SJD-PV: Speculative Jacobi Decoding with Phrase Verification for Autoregressive Image Generation
arXiv:2603.06666v1 Announce Type: new
Abstract: Autoregressive (AR) image models have recently demonstrated remarkable generative capability, but their sequential nature results in significant inference latency. Existing training-free acceleration methods typically verify tokens independently, overlooking the strong co-occurrence patterns between adjacent visual tokens. This independence assumption often leads to contextual inconsistency and limits decoding efficiency.

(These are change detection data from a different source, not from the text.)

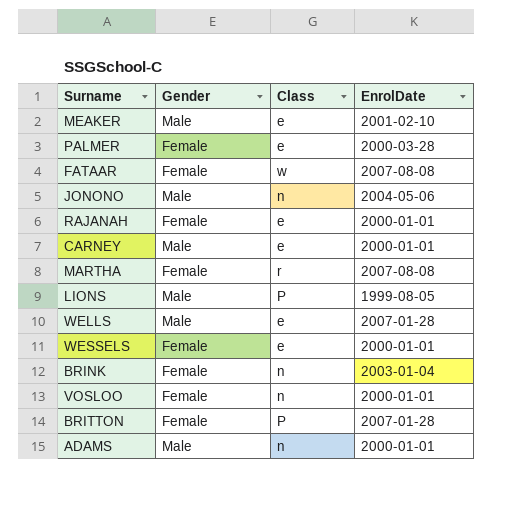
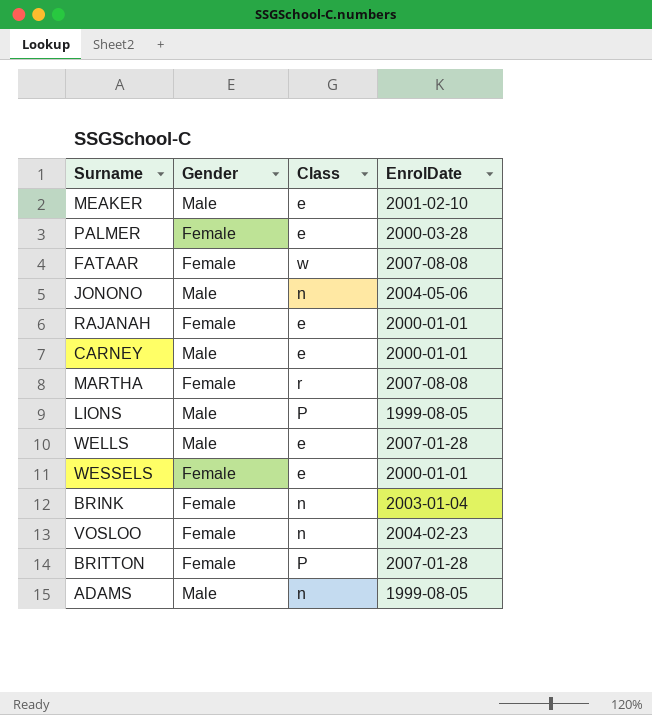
VOSLOO | EnrolDate: 2000-01-01 -> 2004-02-23
ADAMS | EnrolDate: 2000-01-01 -> 1999-08-05

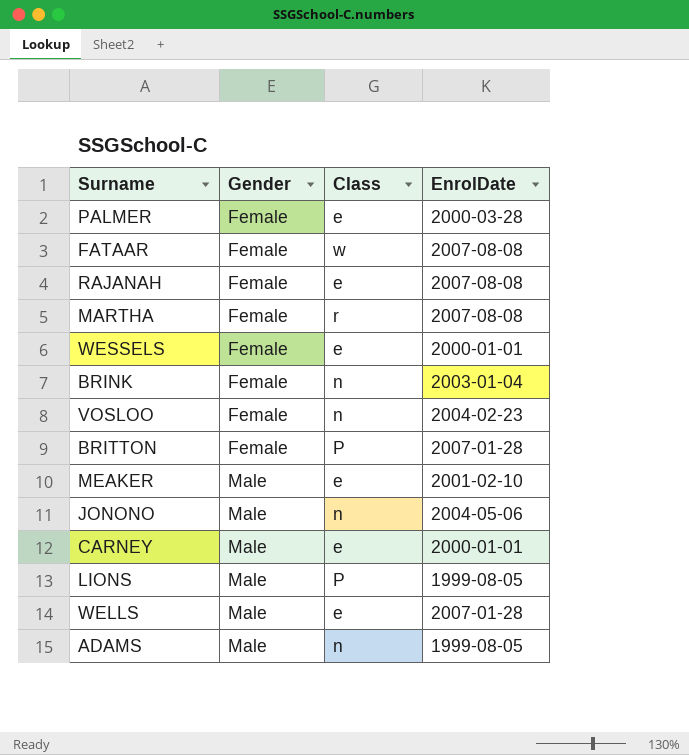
row order: none -> Gender ascending
RAJANAH | EnrolDate: 2000-01-01 -> 2007-08-08

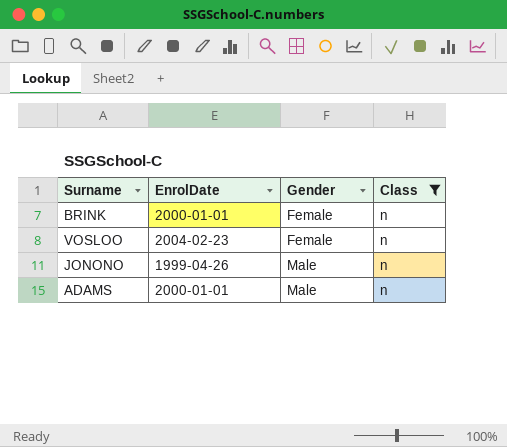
filter: none -> Class = n
column EnrolDate | position: 4 -> 2
BRINK | EnrolDate: 2003-01-04 -> 2000-01-01
JONONO | EnrolDate: 2004-05-06 -> 1999-04-26
ADAMS | EnrolDate: 1999-08-05 -> 2000-01-01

In this work, we introduce a novel training-free acceleration framework that performs phrase-level speculative verification, enabling the model to jointly validate multiple correlated tokens within each decoding window. To construct such phrase units, we analyze token co-occurrence statistics from the training corpus and group frequently co-occurring tokens into semantically coherent visual phrases. During inference, the proposed phrase-level verification evaluates aggregated likelihood ratios over each phrase, allowing simultaneous acceptance of multiple tokens while preserving generation quality. Extensive experiments on autoregressive text-to-image generation show that our method significantly reduces the number of function evaluations (NFE) and achieves up to 30% faster decoding without compromising visual fidelity. Our findings reveal that modeling short-range token co-occurrence provides an effective and general principle for accelerating autoregressive inference.